First, you have to be aware of how much free space is available on all the production storage and set a threshold beyong which it will abort. Your snapshot length needs to work within the amount of free space you have. You have to check to see if the VM is on or off, or if the guest agent is available to be able to handle the freeze and thaw processes, etc.
Second, you have to be aware of any passthrough hardware because that will cause problems during a machine snapshot.

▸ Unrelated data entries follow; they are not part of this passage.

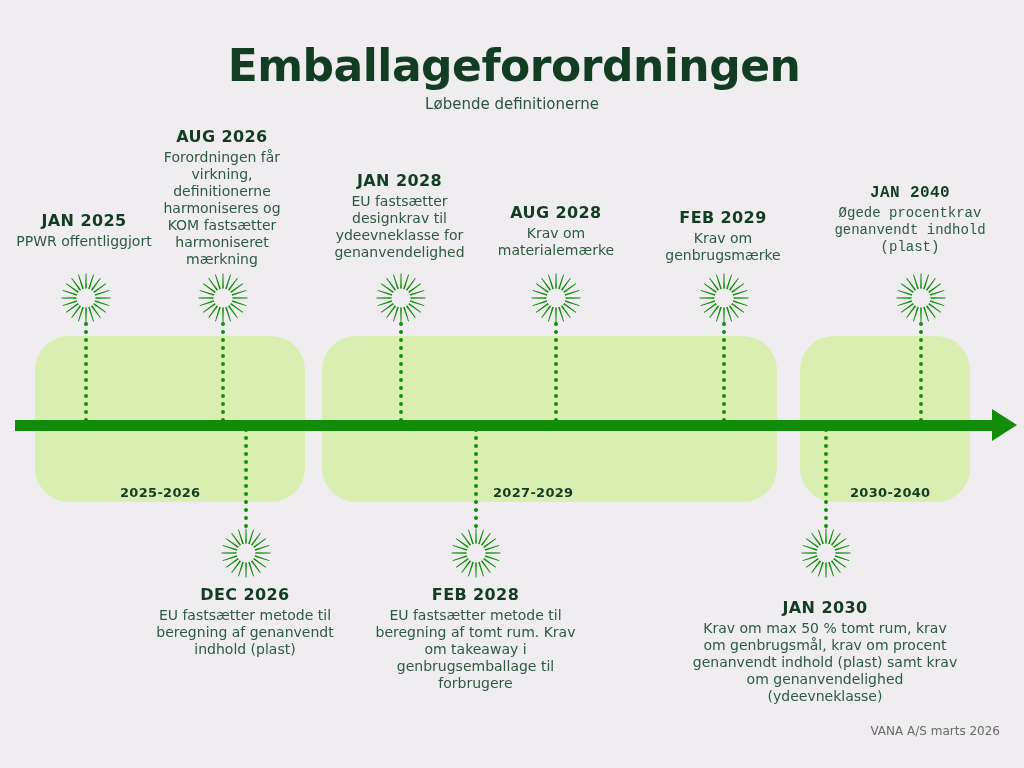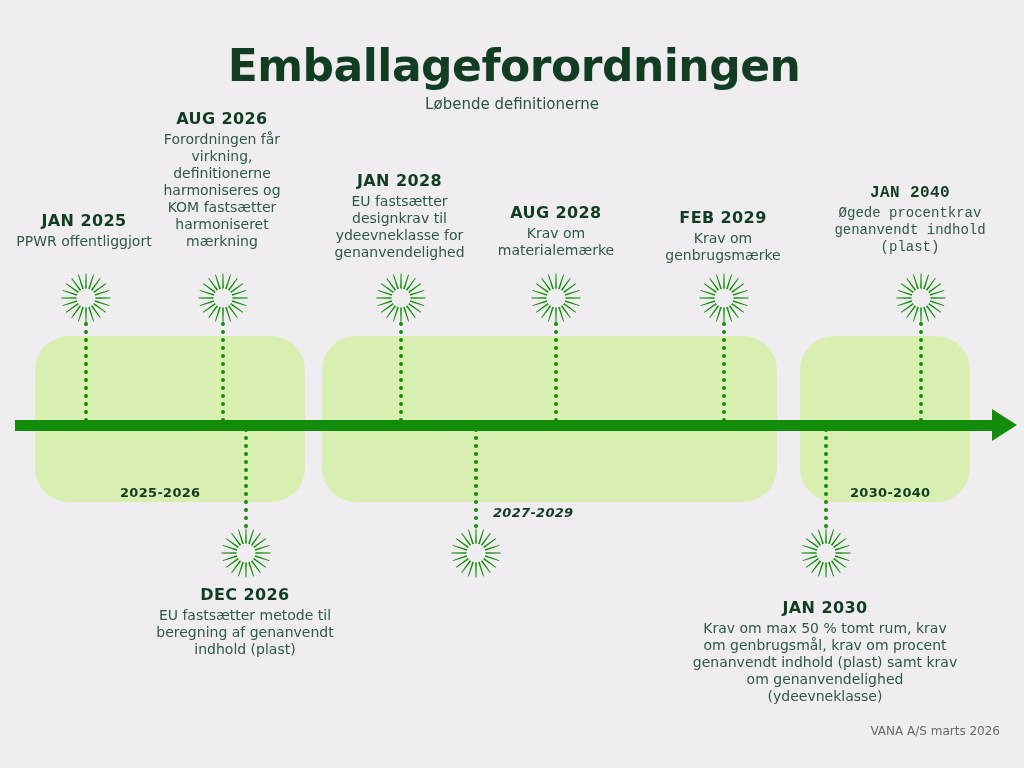"AUG 2026" div.event { top: 109px -> 127px }
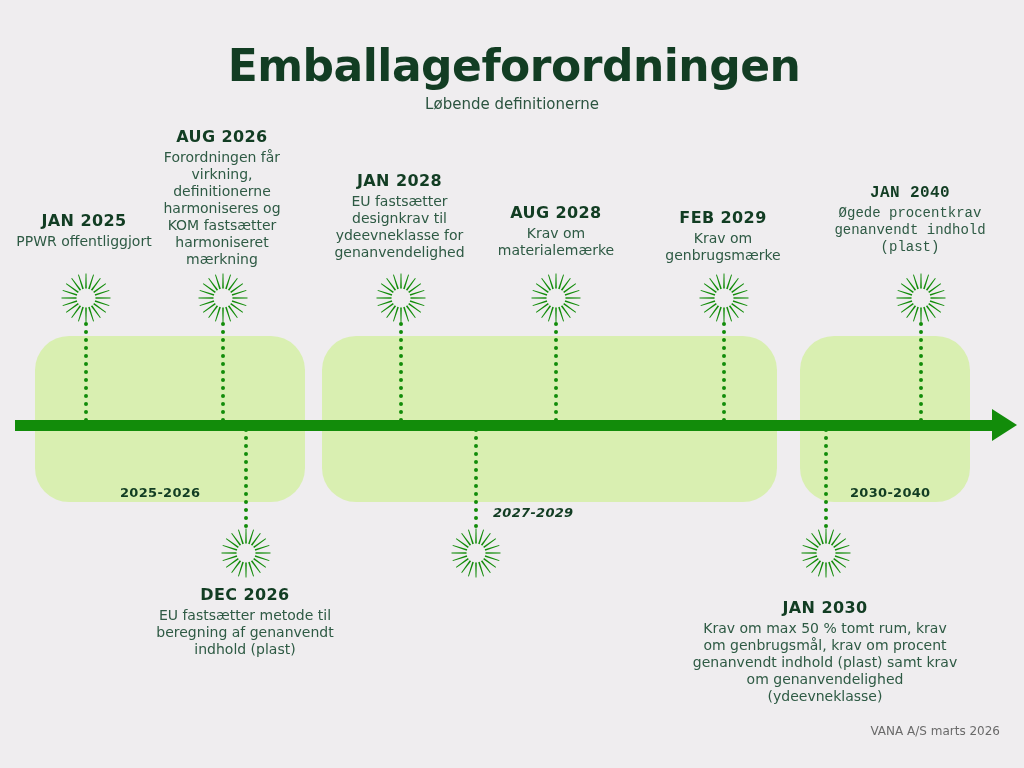"2027-2029" div.band-label { font-style: italic -> none; top: 505px -> 485px }
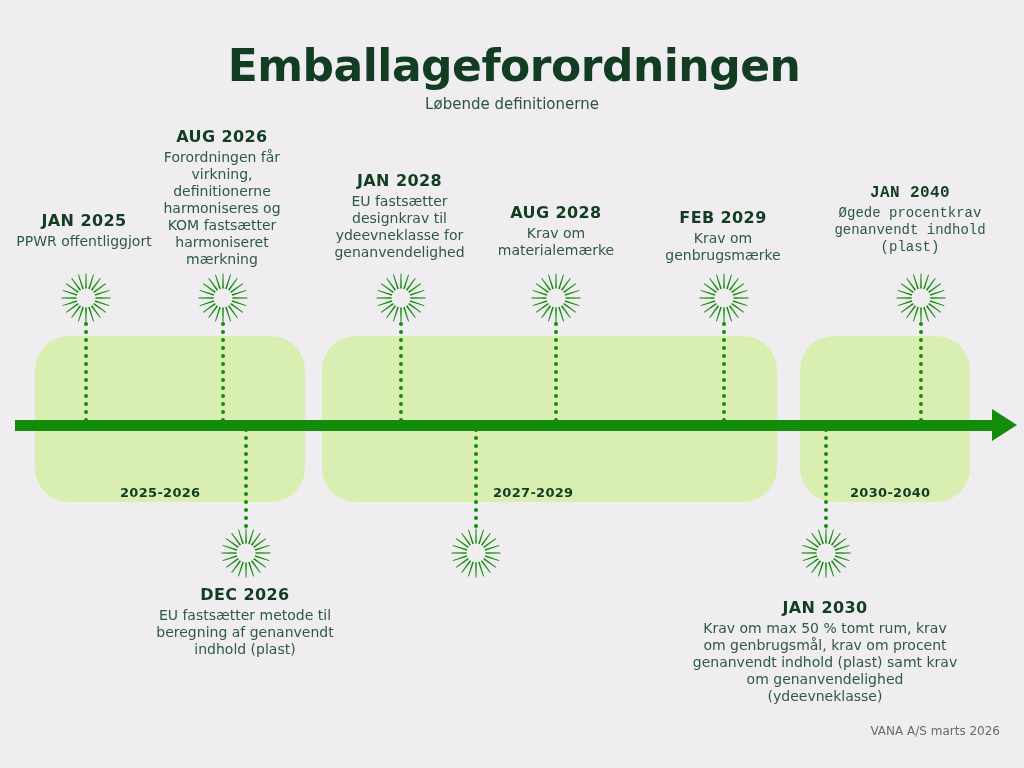"FEB 2028" div.event { html: none -> <div> <div>FEB 2028</div> <div>EU fastsætter metode til beregning af tomt rum. Krav om takeaway i genbrugsemballage til forbrugere</div> </div> }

If you are passing in physical hardware, it technically is no longer a VM. You may want to pursue storage snapshots only or come up with a way of dismounting your passthrough hardware during the snapshot (not always possible).
Third, by having an automated process taking custody of snapshot chains, and understanding how dangerous "permanent" snapshots can be if people forget to eventually merge them and clean them up, you will eventually come up with a janitor process to keep the chain clean, whether a snapshot was orphaned or fell out of the rotation or was missed for some reason, snapshots exceeding a certain age should be deleted regardless of their purpose.
Your script may start out as "del snapshot .... create snapshot..." but it snowballs quickly.
Finally, some people may want to exclude certain disks from their rolling snapshot scheme. Unfortunately only VMware provides that kind of distinction with its persistent/dependent disk option. Hyper-V and qemu do not do that. I wish other platforms provided this.
corsinvest is great. look at their "BARC" solution for ceph backups. it was easily adapted for our needs.